Mehlani Martinez devient virale pour ses yeux plus grands que nature, mais son allure Disney princesse est en réalité due à un trouble génétique rare.

Karina, la mère de Mehlani, a récemment tweeté sur le fait que la première chose que les gens disent quand ils la voient, sa fille de presque deux ans, est toujours ses grands yeux.

"Chaque fois que nous sommes sortis et qu'un étranger complimente pour la taille et la beauté de ses yeux, je discute mentalement pour savoir si je devrais ou non mentionner son trouble", a-t-elle déclaré. «Je décide que non, souris et dis merci. Je suis toujours avec un sentiment étrange. Je prie juste pour qu'elle sache toujours à quel point elle est belle. "

Le tout-petit est atteint du syndrome d'Axenfeld-Rieger, une maladie qui affecte le développement des yeux. Ce syndrome, qui touche principalement la cornée et l'iris, peut donner l'impression que les yeux sont difformes. Parfois, des trous supplémentaires peuvent se produire, donnant l’impression qu’il y a plus d’une pupille.

Martinez craint que l'apparence de sa fille ait un impact sur la façon dont elle est traitée quand elle commence l'école.

«Je suis tellement nerveuse en pensant à son entrée à l'école. Et si les autres enfants étaient méchants avec ses yeux et qu'elle se moquait d'elle? Et si elle commençait à détester ses yeux magnifiques et uniques? "Cela me donne envie de pleurer en pensant à cela parce qu'elle est si forte et douce et qu'elle a déjà tant souffert."

Mais elle dit qu’elle est prompte à dire à sa fille à quel point elle est merveilleuse.

"Elle est si précieuse à l'intérieur et à l'extérieur, avec un coeur d'or", a écrit Martinez.

Un certain nombre de personnes atteintes du syndrome génétique rare souffrent également de glaucome, ce qui signifie que si elles ne sont pas traitées, elles risquent de subir des lésions du nerf optique, pouvant parfois conduire à la cécité. La chirurgie aide à prévenir les troubles de la vision.

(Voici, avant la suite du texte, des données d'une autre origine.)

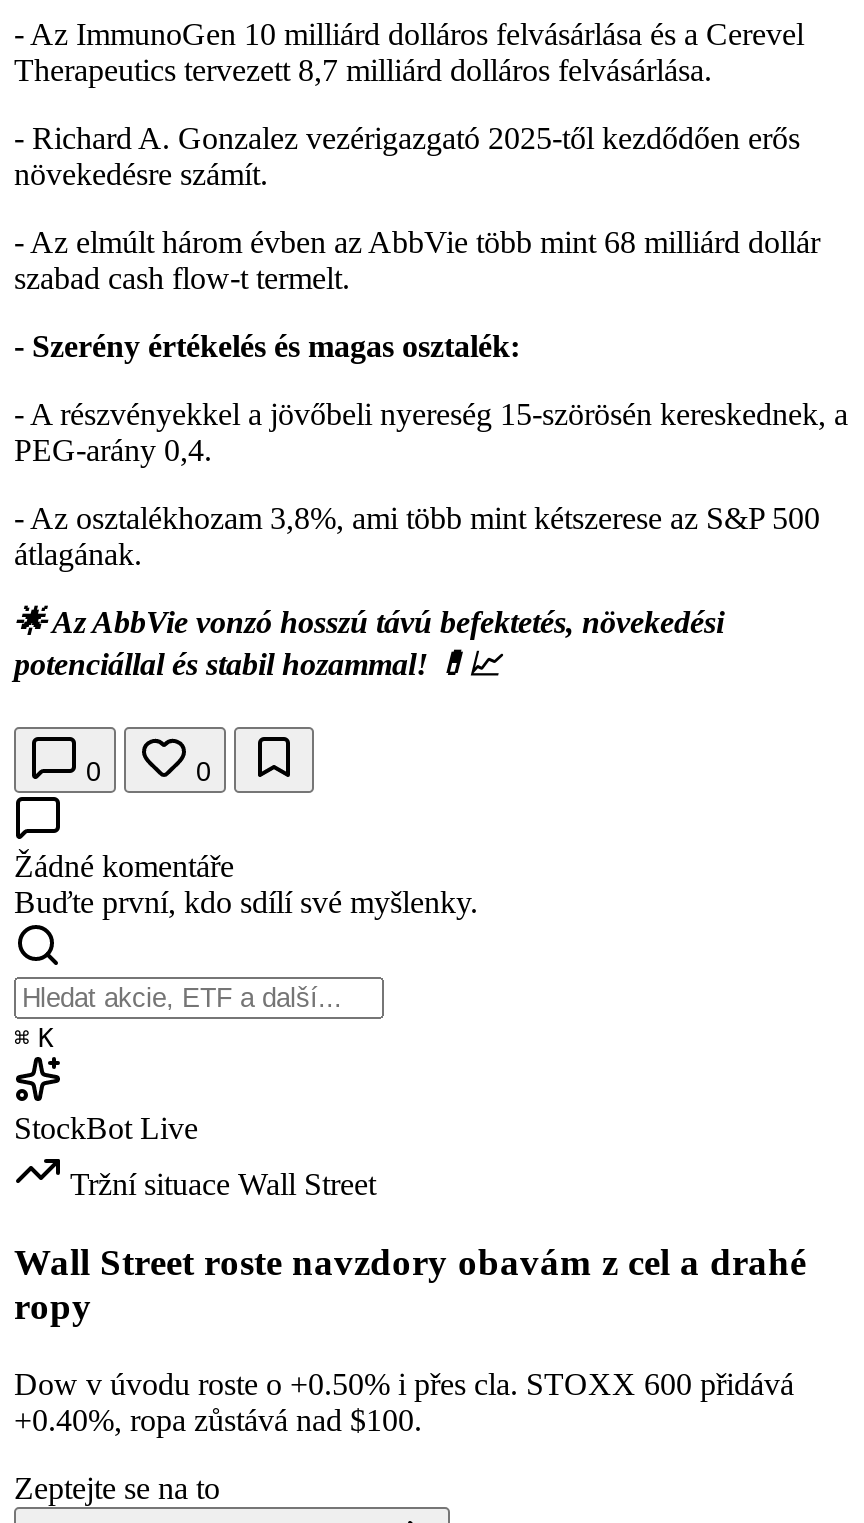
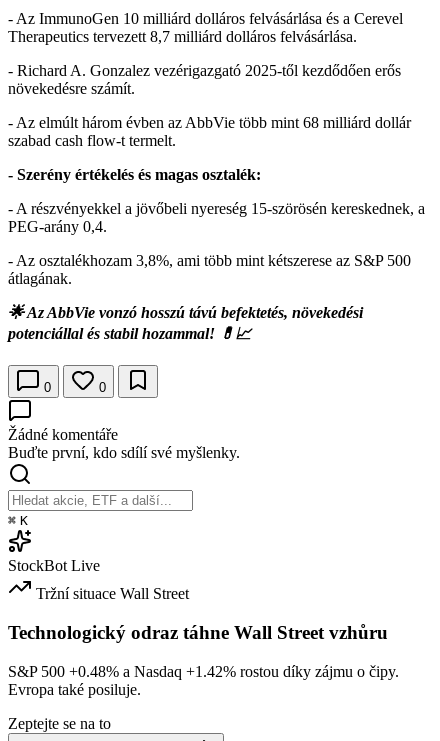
- Wall Street roste navzdory obavám z cel a drahé
- ropy
+ Technologický odraz táhne Wall Street vzhůru

- Dow v úvodu roste o +0.50% i přes cla. STOXX 600 přidává
- +0.40%, ropa zůstává nad $100.
+ S&P 500 +0.48% a Nasdaq +1.42% rostou díky zájmu o čipy.
+ Evropa také posiluje.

Bien que la fillette de presque deux ans soit atteinte de glaucome, sa vision est satisfaisante.

Martinez a déclaré que sa famille était proactive en matière de prévention des dommages. Chaque fois que la petite fille est à l'extérieur, elle porte des lunettes de soleil roses, ce qui améliore également sa sensibilité à la lumière.

Martinez a reçu une aide considérable de la part de ses parents en ligne, dont certains ont également des enfants.

Martinez espère que ses propres rappels d'amour inciteront sa fille à avoir confiance, peu importe comment les autres la traitent.

"Je vais juste lui rappeler - je le fais déjà - comme elle est belle"

Un autre enfant a étonné le monde par sa condition génétique très rare, cette fois en Inde. Mahendra, de Madhya Pradesh, en Inde, souffrait d'une maladie rare appelée myopathie congénitale. La tête du garçon pendait d'un côté parce que les muscles de son cou étaient très faibles.

Le chirurgien a planifié une intervention chirurgicale bouleversante pour aider le garçon à tenir sa tête droite pour la toute première fois. L'opération s'est achevée en février 2016 à l'hôpital Apollo à Chennai, et Mahendra a enfin pu voir le monde dans le bon sens. Cependant, Mahendra est décédé seulement huit mois après l'opération. Le Dr Krishnan a été choqué par sa mort subite.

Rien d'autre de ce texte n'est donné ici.